Each of the transponders has a memory having data stored thereon.
The system includes a plurality of antennas having a coverage area
that includes at least a portion of the roadway for transmitting
signals to the transponders and for receiving signals transmitted
by the transponders. The system also includes a control device
connected to the antennas. The control device is configured to
operate the antennas in a time division multiplexed sequence. The
time division multiplexed sequence has successive hyperframes of
equal duration. Each hyperframe is comprised of a series of
superframes. The series of superframes includes a first superframe
comprised of a series of frames. Each frame in the first superframe
corresponds to a period for communicating on a different one of the
antennas. Each frame in the first superframe is a reading slot for
reading data from the memory of the transponders. The series of
superframes further comprises a second superframe comprised of a
second series of frames. Each frame in the second superframe
corresponds to a period for communicating on a different one of the
antennas. Each frame in the second superframe includes a reading
slot for reading data from the memory of the transponders and a
writing slot for writing data to the memory of the
transponders.
[0014] In another aspect, the present application provides a
transponder communication system for use in an electronic toll
collection system for programming a transponder located in a moving
vehicle travelling in a roadway. The transponder has a memory. The
system includes a plurality of narrow beam reading antennas. Each
antenna has a coverage area that includes at least a portion of the
roadway for transmitting trigger signals and receiving signals
transmitted by the transponders in response to the trigger signal.

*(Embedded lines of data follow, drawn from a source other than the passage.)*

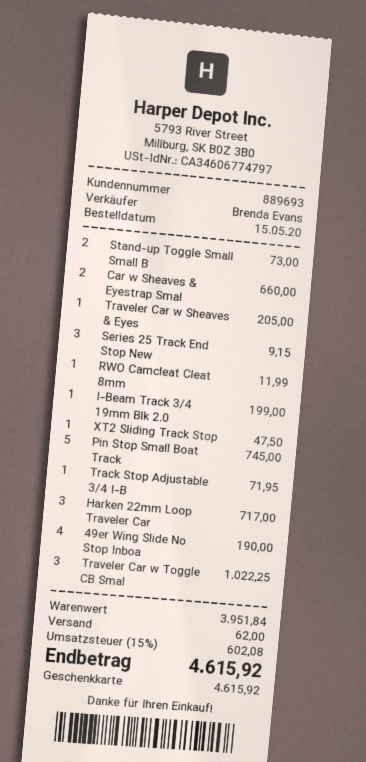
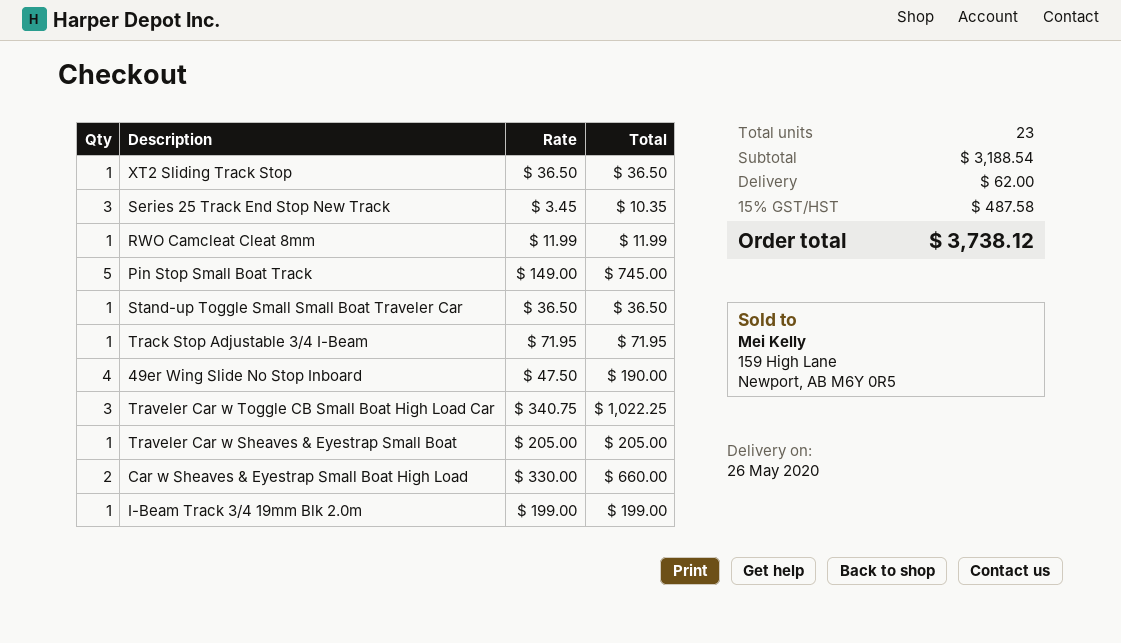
Stand-up Toggle Small Small B: 2 for 73.00 -> 1 for 36.50
Series 25 Track End Stop New: 3 for 9.15 -> 3 for 10.35
XT2 Sliding Track Stop: 1 for 47.50 -> 1 for 36.50
Harken 22mm Loop Traveler Car: 3 for 717.00 -> none
subtotal: 3951.84 -> 3188.54
tax: 15% = 602.08 -> 15% = 487.58
total: 4615.92 -> 3738.12

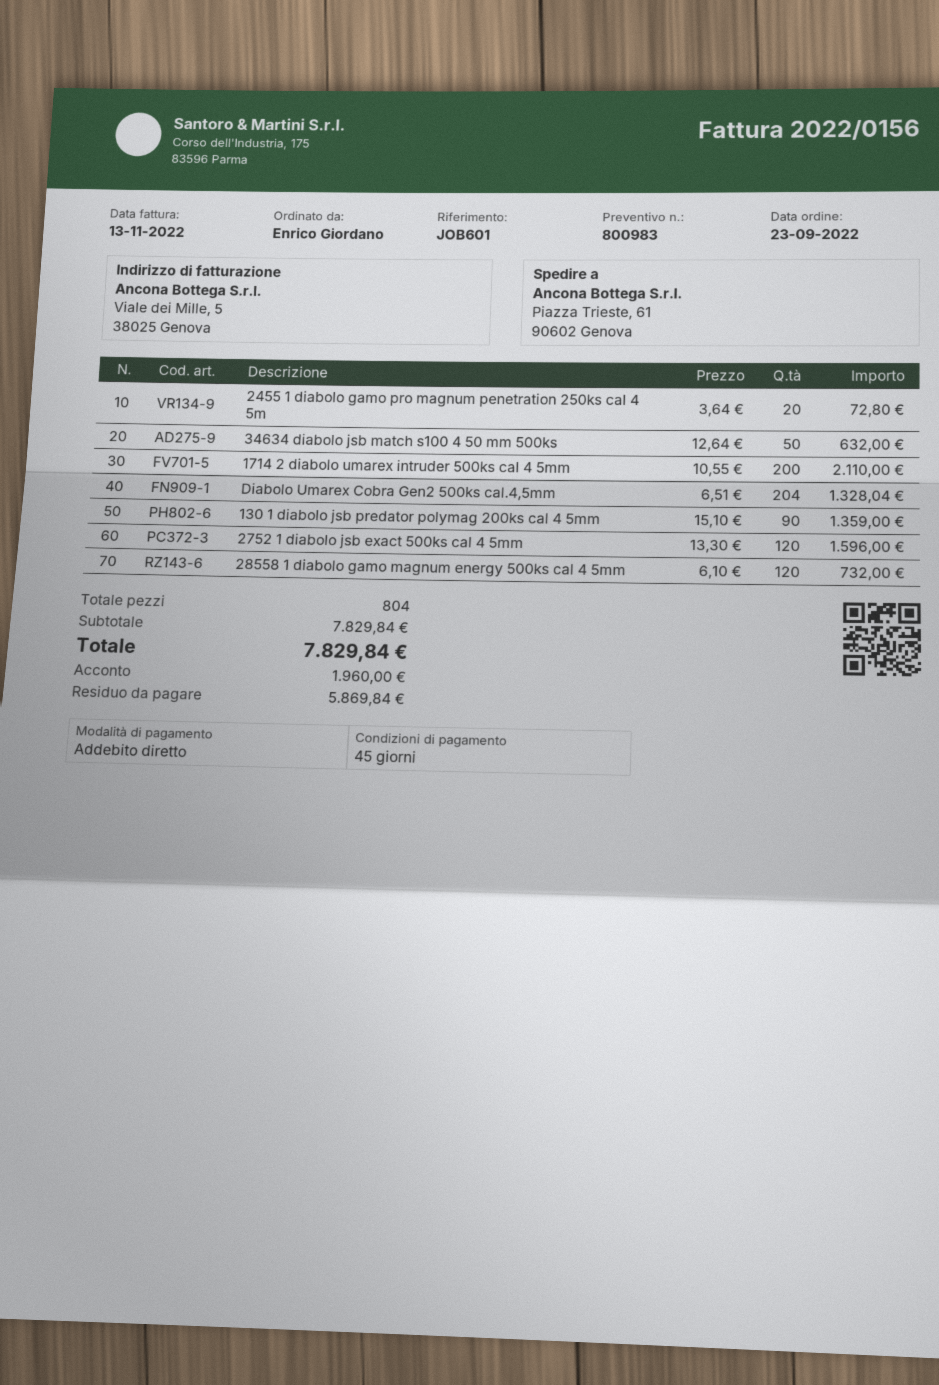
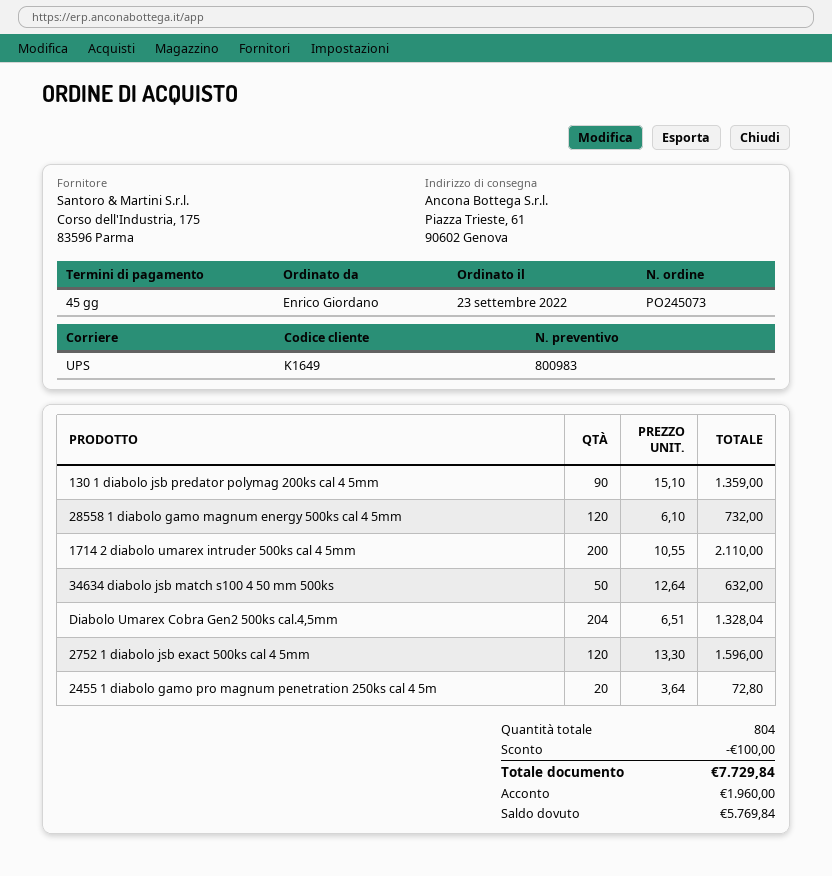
discount: none -> 100.00
total: 7829.84 -> 7729.84
balance: 5869.84 -> 5769.84

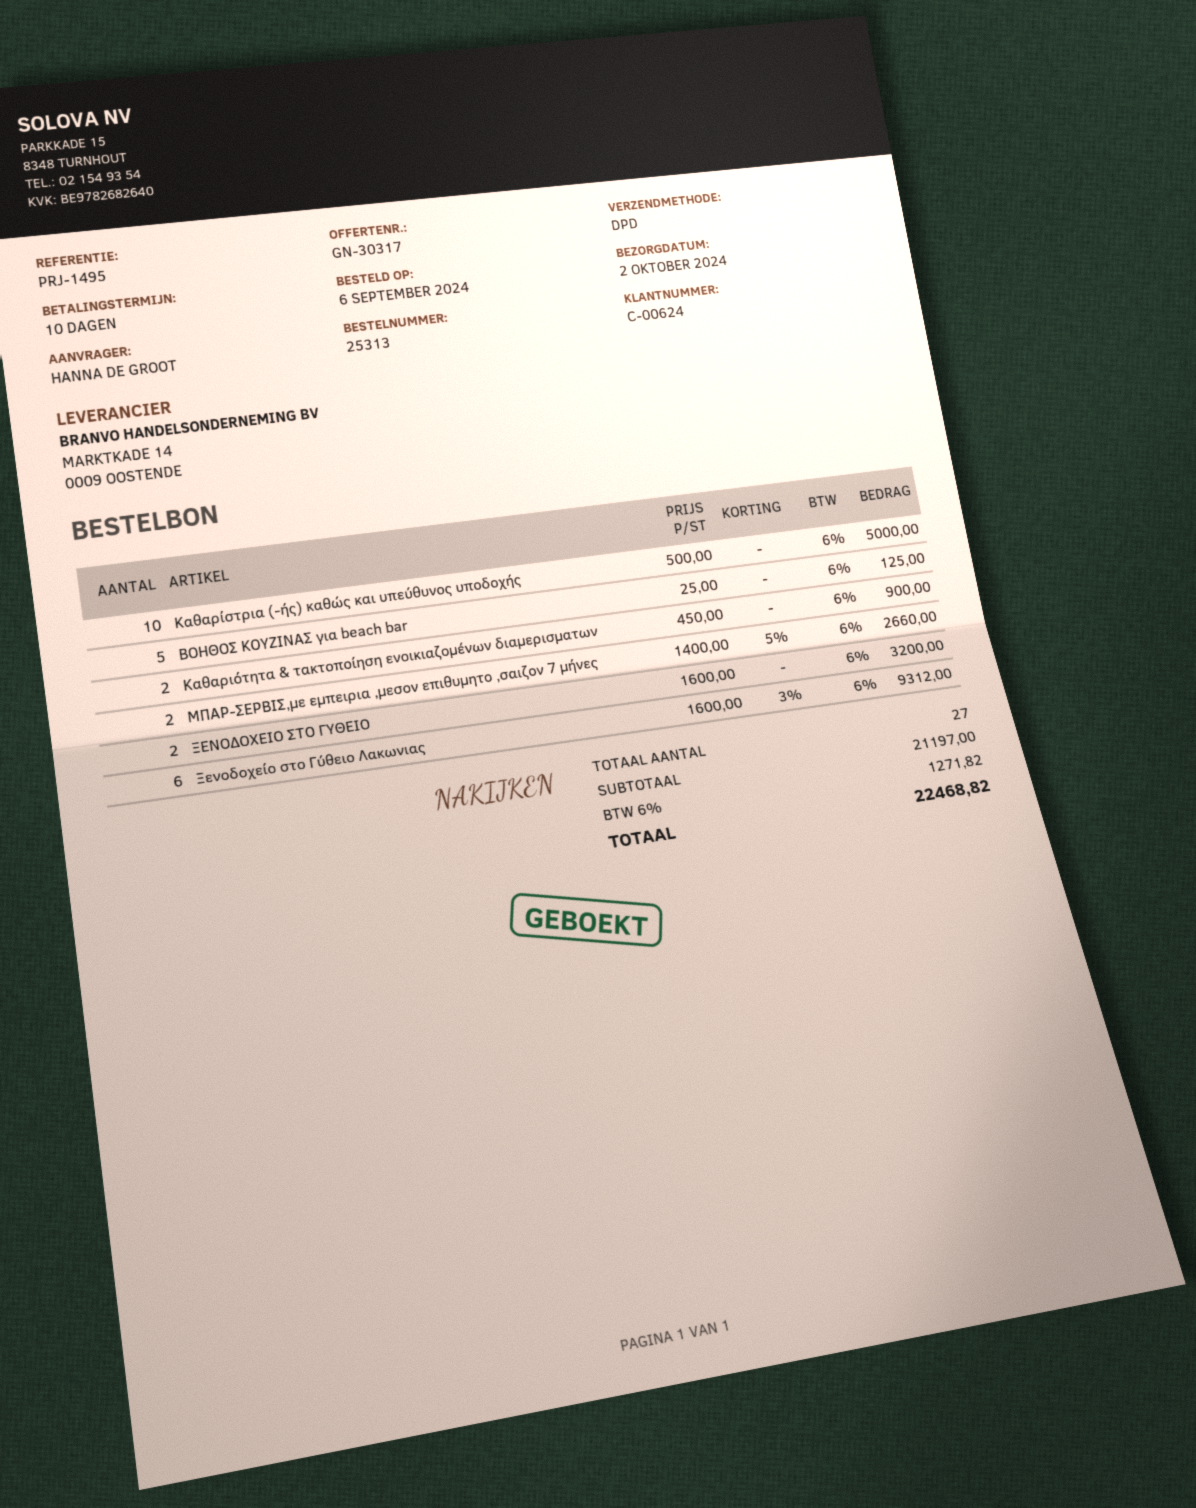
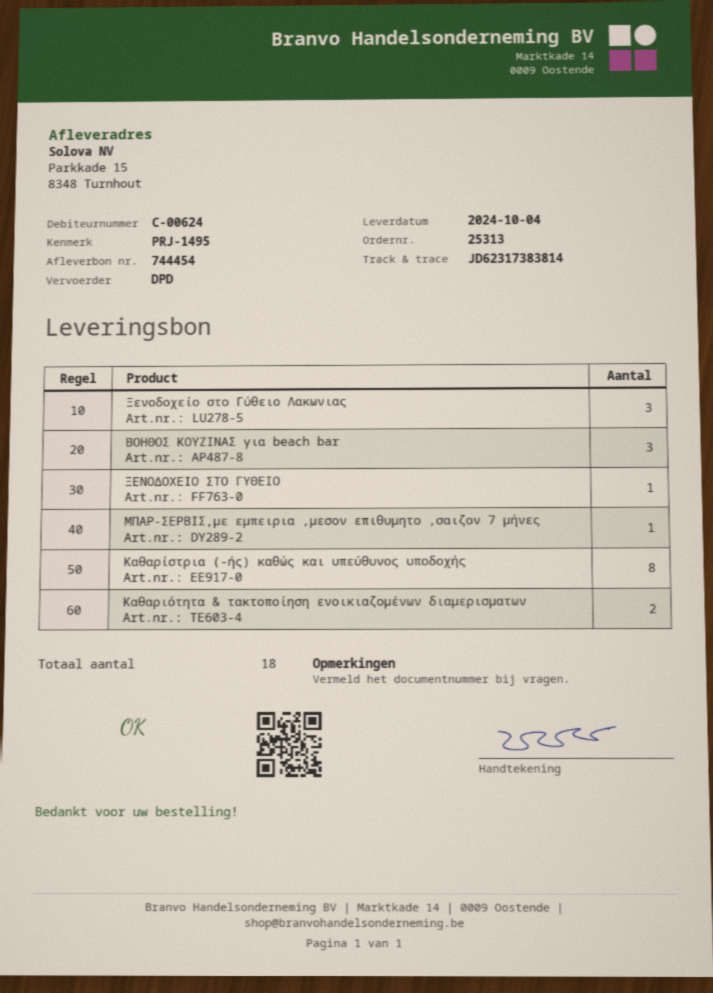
delivery date: 2024-10-02 -> 2024-10-04
Καθαρίστρια (-ής) καθώς και υπεύθυνος υποδοχής: 10 -> 8
ΒΟΗΘΟΣ ΚΟΥΖΙΝΑΣ για beach bar: 5 -> 3
ΜΠΑΡ-ΣΕΡΒΙΣ,με εμπειρια ,μεσον επιθυμητο ,σαιζον 7 μήνες: 2 -> 1
ΞΕΝΟΔΟΧΕΙΟ ΣΤΟ ΓΥΘΕΙΟ: 2 -> 1
Ξενοδοχείο στο Γύθειο Λακωνιας: 6 -> 3
total quantity: 27 -> 18

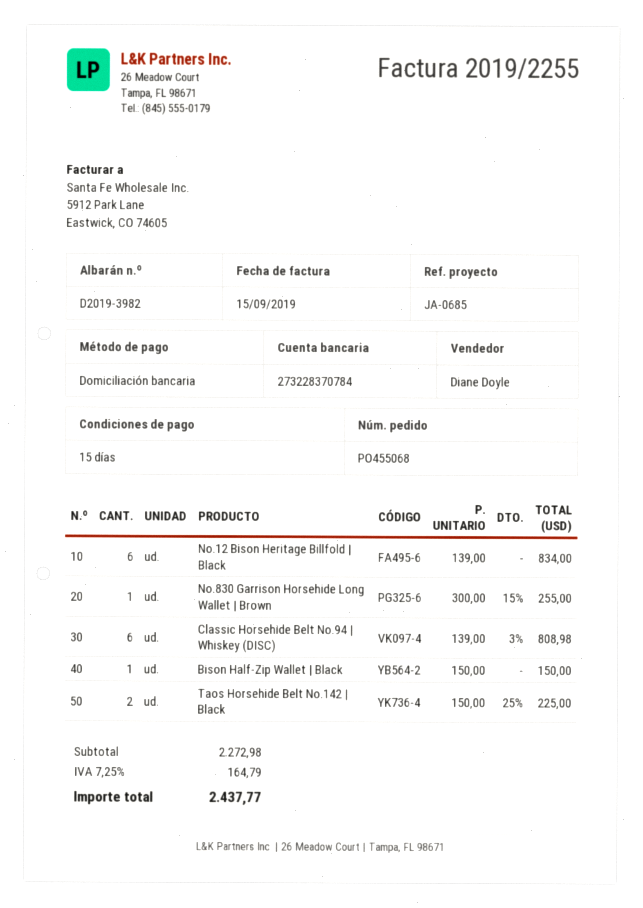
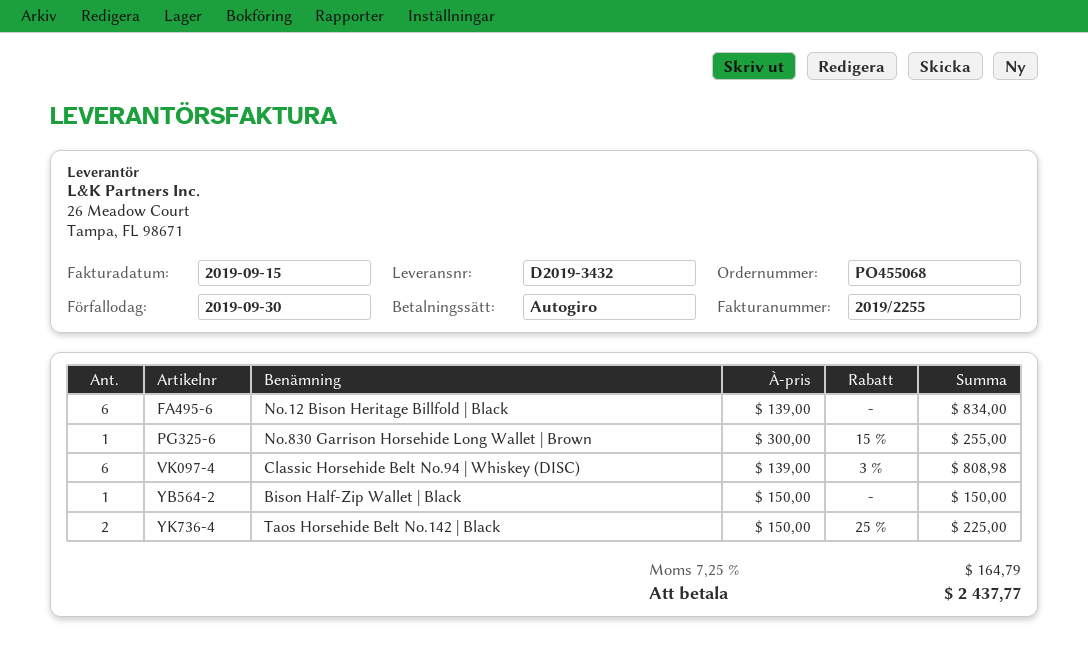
delivery note number: D2019-3982 -> D2019-3432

The system also includes at least one wide beam programming antenna
which has a coverage area that includes at least a portion of the
roadway for transmitting signals to the transponders. The coverage
area of the wide beam antenna is larger than the coverage area of
any one of the narrow beam antennas. The system also includes a
control device connected to the antennas. The control device is
configured to control communications on the antennas. The control
device is configured to initiate a reading sequence by causing one
of the narrow beam antennas to transmit a trigger signal and
awaiting a response on that antenna. The control device is further
configured to initiate a writing sequence by causing the wide beam
antenna to transmit a programming signal.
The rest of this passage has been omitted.